Не будем останавливаться на дебатах о том, в какой мере политическая борьба низов в XIX веке способствовала возникновению тех или иных элементов институциональной конструкции демократии как метода [143]. Для нас важнее то, что для многих проявлений этой борьбы демократия была не только и даже не столько средством достижения иных, полагаемых более «высокими», чем она, целей, но именно самоцелью, т. е. само освобождение представлялось как осуществление демократии [144]. Демократия и освобождение низов оказались, таким образом, настолько тесно переплетены, что они наложили неизгладимые отпечатки друг на друга, причем не только на том нормативно-правовом уровне современных политических режимов, на котором суверенитет народа конституционно признается единственным источником власти, но и на самых, казалось бы, «технических» процедурах, образующих сами «подмостки» демократии.
Возьмем, к примеру, принцип «один человек – один голос». Разве не являются рациональными и вполне убедительными все возражения Джона Стюарта Милля против него, начиная с того, что право голоса дается избирателю не «ради него самого… [и] его личной выгоды», а в качестве «общественного долга» высказать взвешенное суждение об «общей пользе» и наилучших способах ее реализации? Коли так, то разве то, чтó непосредственно влияет на степень взвешенности суждения, скажем ум и нравственные качества человека, должно игнорироваться признанием всех голосов имеющими абсолютно равный вес, как того требует принцип «один человек – один голос»? Не является ли «плюральное голосование», при котором больший вес имеет голос более образованного человека (не говоря уже о голосе более «ответственного» человека, платящего бóльшие налоги в общий государственный фонд, и т. д.) единственно возможным заключением самого разума [145]? Что же заставляет отвергнуть это заключение? Только та идея равенства , которая, по выражению Рансьера, была вбита подобно клину между шестерен механизмов господства, воплощенных в институтах управления, уже состоявшимися раундами борьбы низов за освобождение, в наиболее драматичных и революционных из которых низы принимали форму демоса [146].

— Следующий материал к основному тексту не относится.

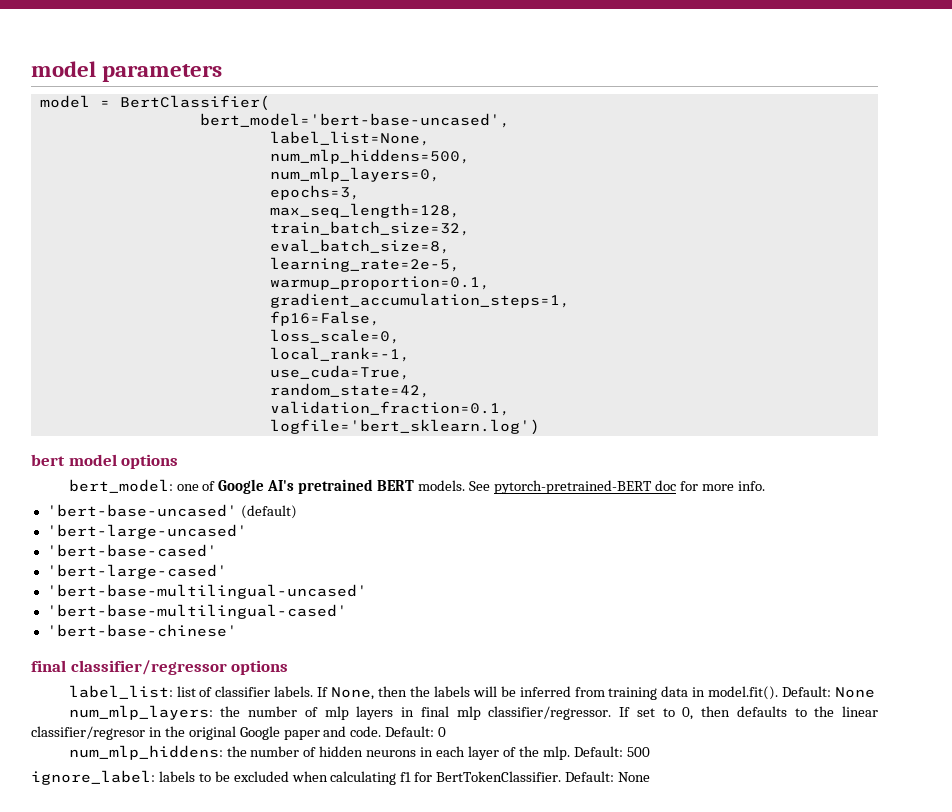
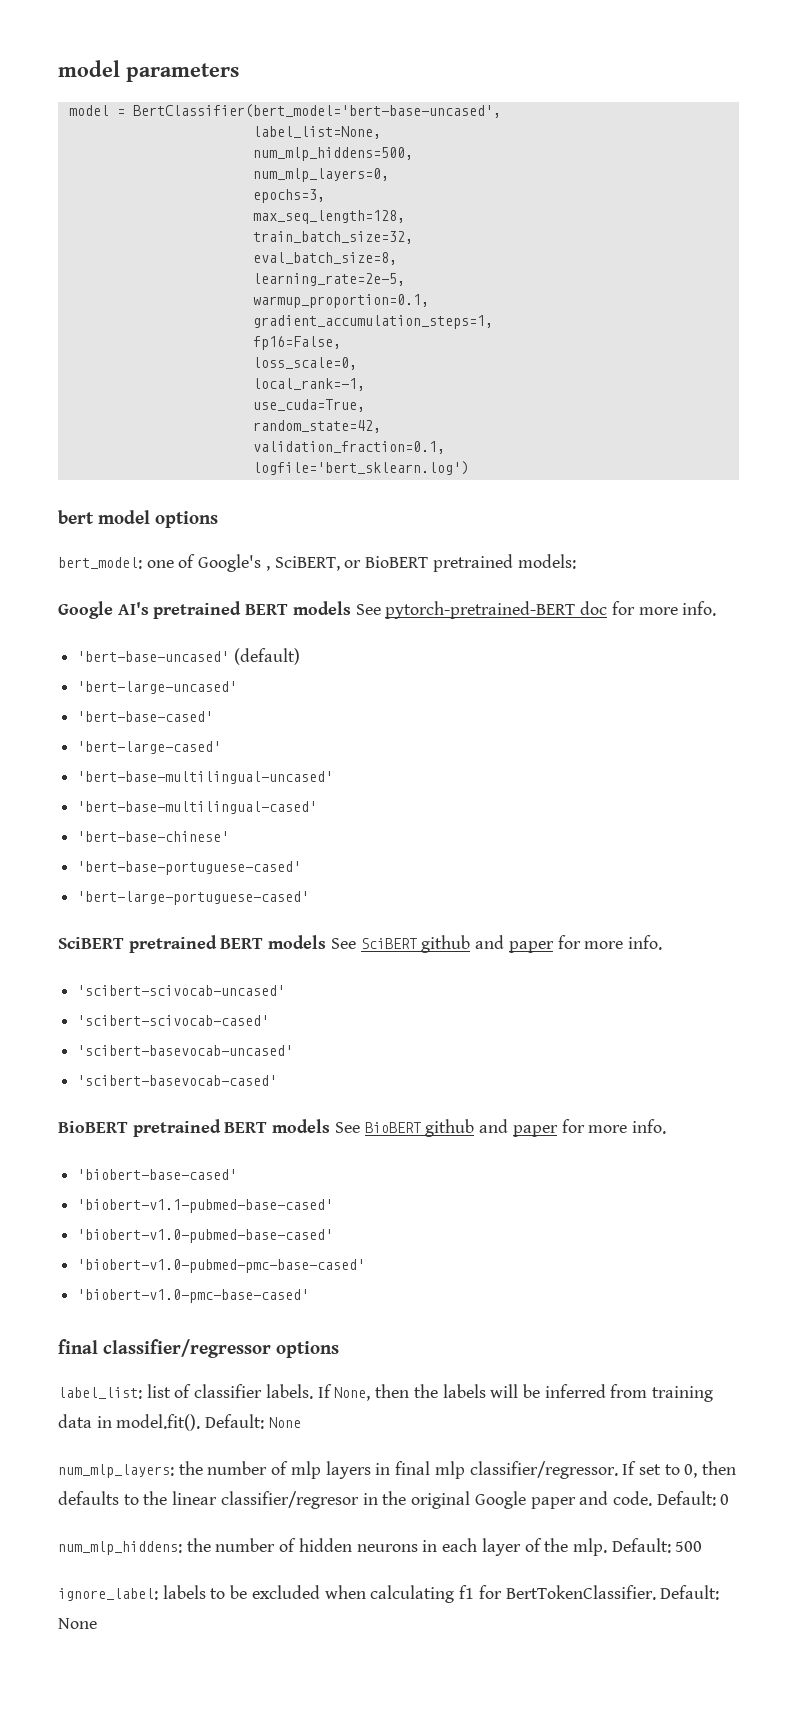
- model = BertClassifier(
- bert_model='bert-base-uncased',
+ model = BertClassifier(bert_model='bert-base-uncased',
- bert_model: one of Google AI's pretrained BERT models. See pytorch-pretrained-BERT doc for more info.
+ bert_model: one of Google's , SciBERT, or BioBERT pretrained models:
+ Google AI's pretrained BERT models See pytorch-pretrained-BERT doc for more info.
+ 'bert-base-portuguese-cased'
+ 'bert-large-portuguese-cased'
+ SciBERT pretrained BERT models See SciBERT github and paper for more info.
+ 'scibert-scivocab-uncased'
+ 'scibert-scivocab-cased'
+ 'scibert-basevocab-uncased'
+ 'scibert-basevocab-cased'
+ BioBERT pretrained BERT models See BioBERT github and paper for more info.
+ 'biobert-base-cased'
+ 'biobert-v1.1-pubmed-base-cased'
+ 'biobert-v1.0-pubmed-base-cased'
+ 'biobert-v1.0-pubmed-pmc-base-cased'
+ 'biobert-v1.0-pmc-base-cased'

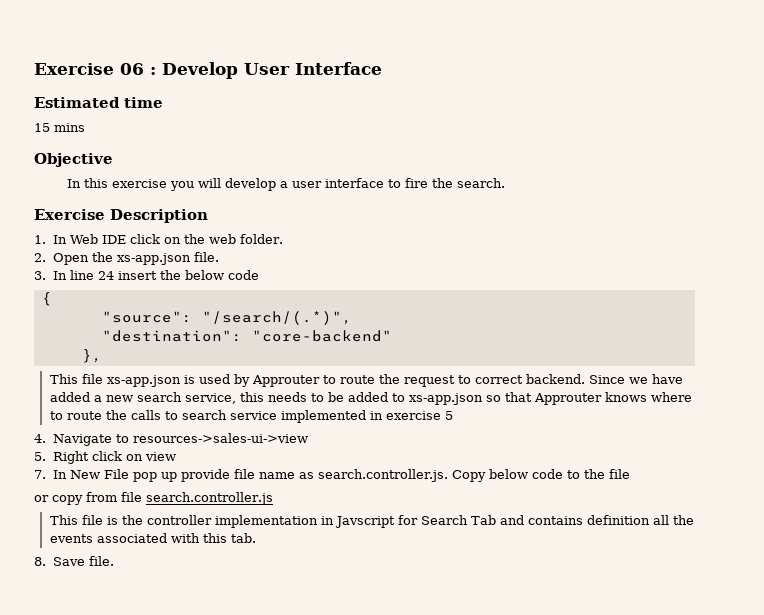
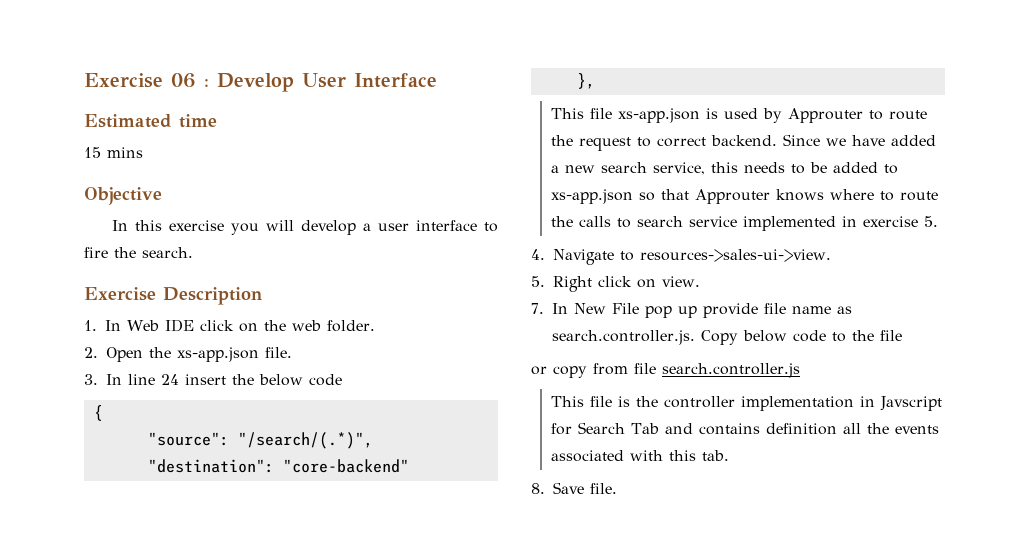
- Since we have added a new search service, this needs to be added to xs-app.json so that Approuter knows where to route the calls to search service implemented in exercise 5
+ Since we have added a new search service, this needs to be added to xs-app.json so that Approuter knows where to route the calls to search service implemented in exercise 5.
- 4. Navigate to resources->sales-ui->view
+ 4. Navigate to resources->sales-ui->view.
- 5. Right click on view
+ 5. Right click on view.

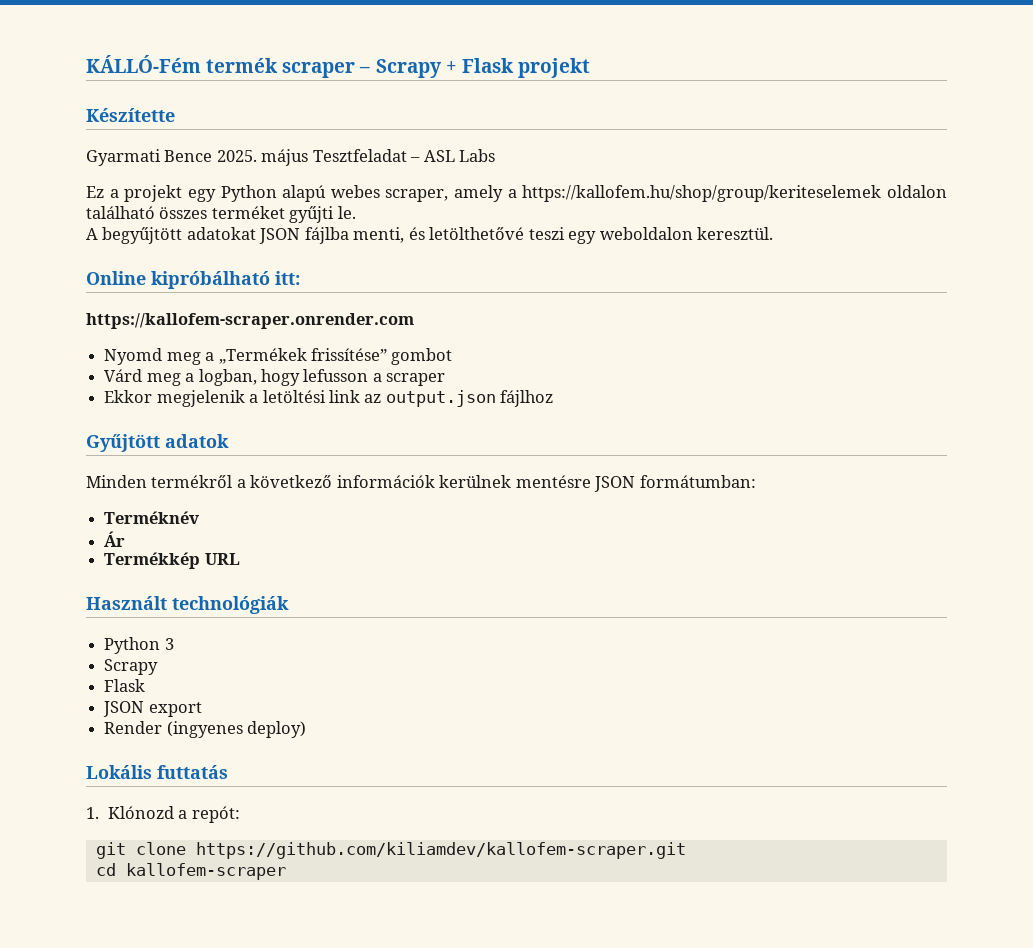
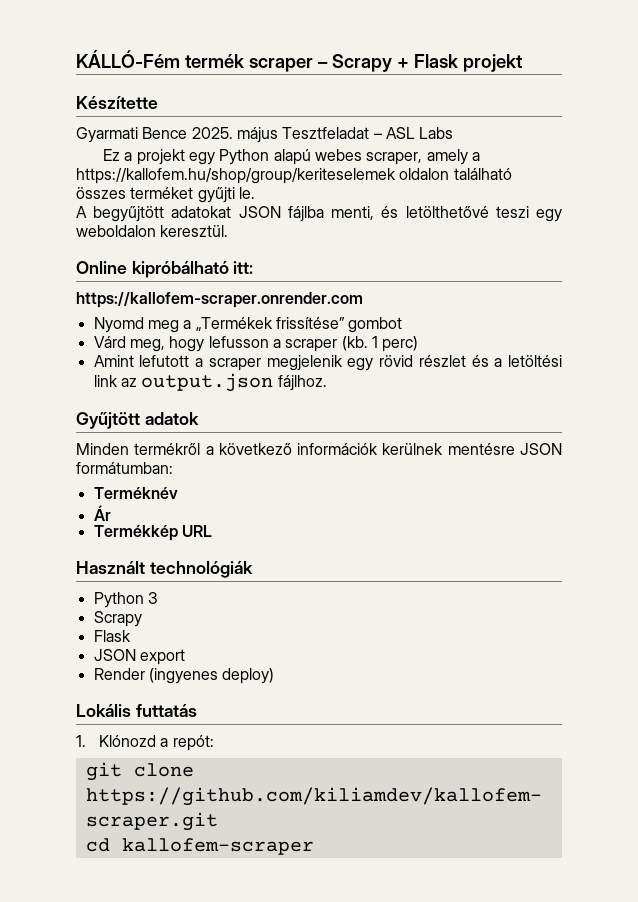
- Várd meg a logban, hogy lefusson a scraper
- Ekkor megjelenik a letöltési link az output.json fájlhoz
+ Várd meg, hogy lefusson a scraper (kb. 1 perc)
+ Amint lefutott a scraper megjelenik egy rövid részlet és a letöltési link az output.json fájlhoz.

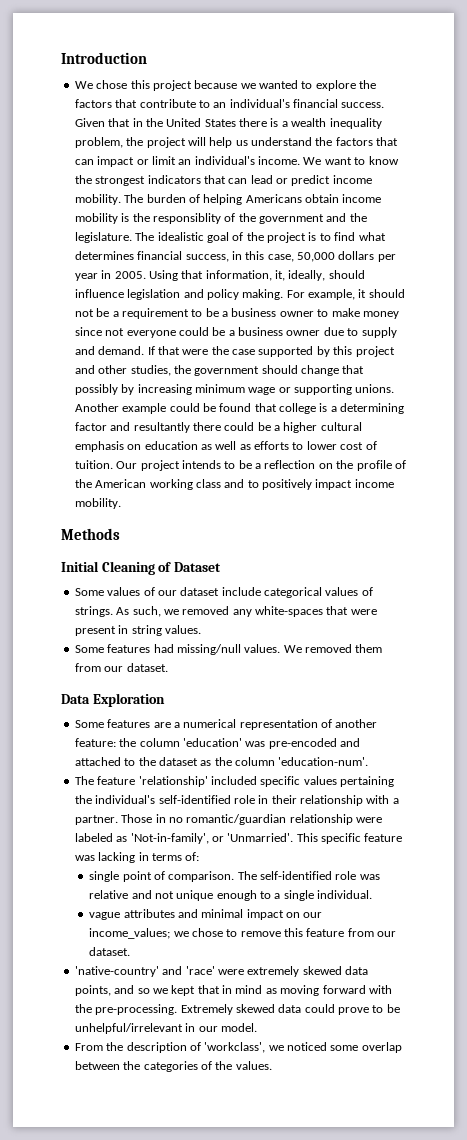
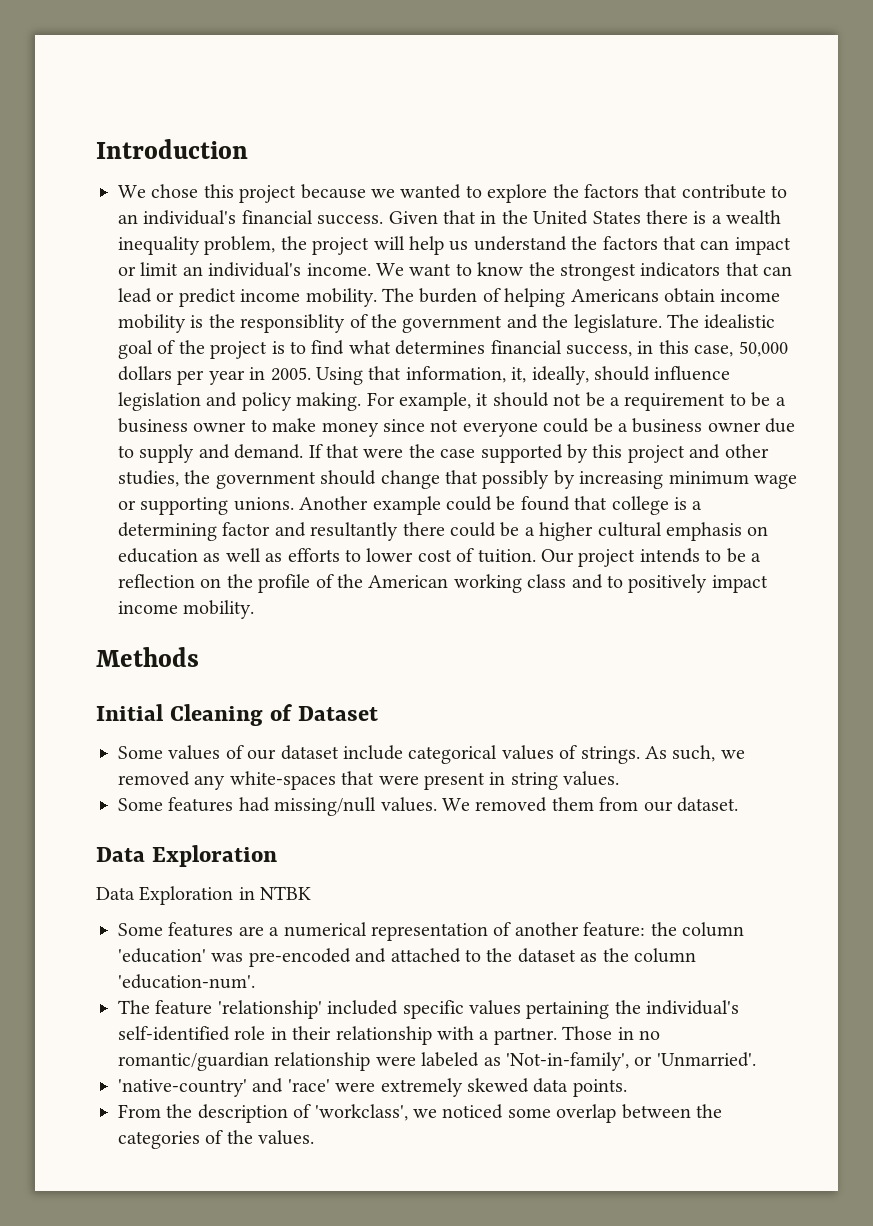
+ Data Exploration in NTBK
- This specific feature was lacking in terms of:
- single point of comparison. The self-identified role was relative and not unique enough to a single individual.
- vague attributes and minimal impact on our income_values; we chose to remove this feature from our dataset.
- 'native-country' and 'race' were extremely skewed data points, and so we kept that in mind as moving forward with the pre-processing. Extremely skewed data could prove to be unhelpful/irrelevant in our model.
+ 'native-country' and 'race' were extremely skewed data points.

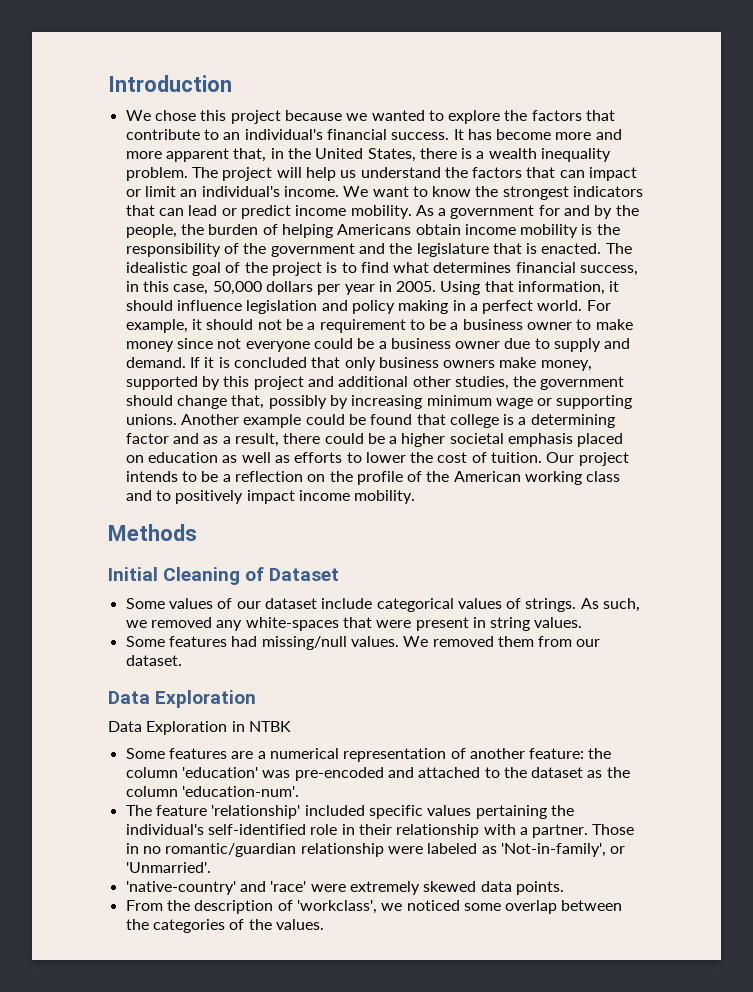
- Given that in the United States there is a wealth inequality problem, the project will help us understand the factors that can impact or limit an individual's income.
+ It has become more and more apparent that, in the United States, there is a wealth inequality problem. The project will help us understand the factors that can impact or limit an individual's income.
- The burden of helping Americans obtain income mobility is the responsiblity of the government and the legislature.
+ As a government for and by the people, the burden of helping Americans obtain income mobility is the responsibility of the government and the legislature that is enacted.
- Using that information, it, ideally, should influence legislation and policy making.
+ Using that information, it should influence legislation and policy making in a perfect world.
- If that were the case supported by this project and other studies, the government should change that possibly by increasing minimum wage or supporting unions.
+ If it is concluded that only business owners make money, supported by this project and additional other studies, the government should change that, possibly by increasing minimum wage or supporting unions.
- Another example could be found that college is a determining factor and resultantly there could be a higher cultural emphasis on education as well as efforts to lower cost of tuition.
+ Another example could be found that college is a determining factor and as a result, there could be a higher societal emphasis placed on education as well as efforts to lower the cost of tuition.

В этом вся суть дела. Даже самая успешно преодолевшая свои революционные истоки демократия не может быть сведена к «форме правления». Она очень неуклюже вписывается в таксономию форм правления наряду с «царствами», «аристократиями» и их перерождениями в виде «тираний» и «олигархий» по той простой причине, что демократия не отличается от них по количественному (формальному) признаку – она не есть «правление большинства». В качестве именно «правления политиков» [147](и тех, кто с ними связан и «направляет» их) она ничем существенным не отличается от «обычных» олигархий [148]. Но демократия отличается от всех других форм правления тем, чтó, строго говоря, даже не относится к самому понятию «форма правления», описывающему организацию и распределение власти: она отличается от других форм правления оставшимися на ее институциональной конструкции и на ее нормативном базисе неизгладимыми следами освободительной борьбы. Эти следы вызывают не только воспоминания. Они предполагают то, как мы думаем и ведем себя, – даже то, как мы сопротивляемся тому, как нами правят. Демократия, не редуцируемая к форме правления, оказывается тем, что Джон Дьюи называл «укладом жизни» (way of life), хотя остаточным элементом идеализма в его философии, или неустранимым осадком характерно американского оптимизма, можно считать его предписание правительству служить средством для осуществления этого «уклада жизни» [149]. Конечно, демократическому правительству, как и любому другому, имманентно не присуще ничего такого, что заставляло бы его служить демократии как «укладу жизни». Правительство может принудить к этому только сам «уклад жизни», если у него есть достаточно на то сил. Но это в любом состоянии общества будет сложнейшей политической задачей и проблемой, с которыми нынешний захиревший демократический «уклад жизни» явно не справляется [150].
Клод Лефор определял демократию как «движение, направленное на актуализацию образа народа», но это движение, которому «препятствует отсылка к власти как к пустому месту, а также опыт социальных разделений» [151]. «Движение» и «пустое место» являются ключевыми моментами этой формулировки. Первое означает то, что демократия может функционировать, лишь постоянно вызывая образ народа, «интерпеллируя» (по-альтюссеровски) его политическую субъектность. Второе означает то, что вызываемый народ остается «призраком» [152], что его субъектность не материализуется в чем-либо социологически описываемом (то, что описывается таким образом, остается ансамблем групп, образованных социальными разделениями). Соответственно, народ-«призрак» не может занять пустующее место власти. Это место временно и условно занимают «его» представители, действующие в логике демократии как режима контроля и управления именно потому, что они никоим образом не могут представлять отсутствующий народ, представляя в лучшем случае какие-то социологические группы (а в худшем – сугубо самих себя). Но все это они могут делать, лишь постоянно вызывая/«интерпеллируя» народ.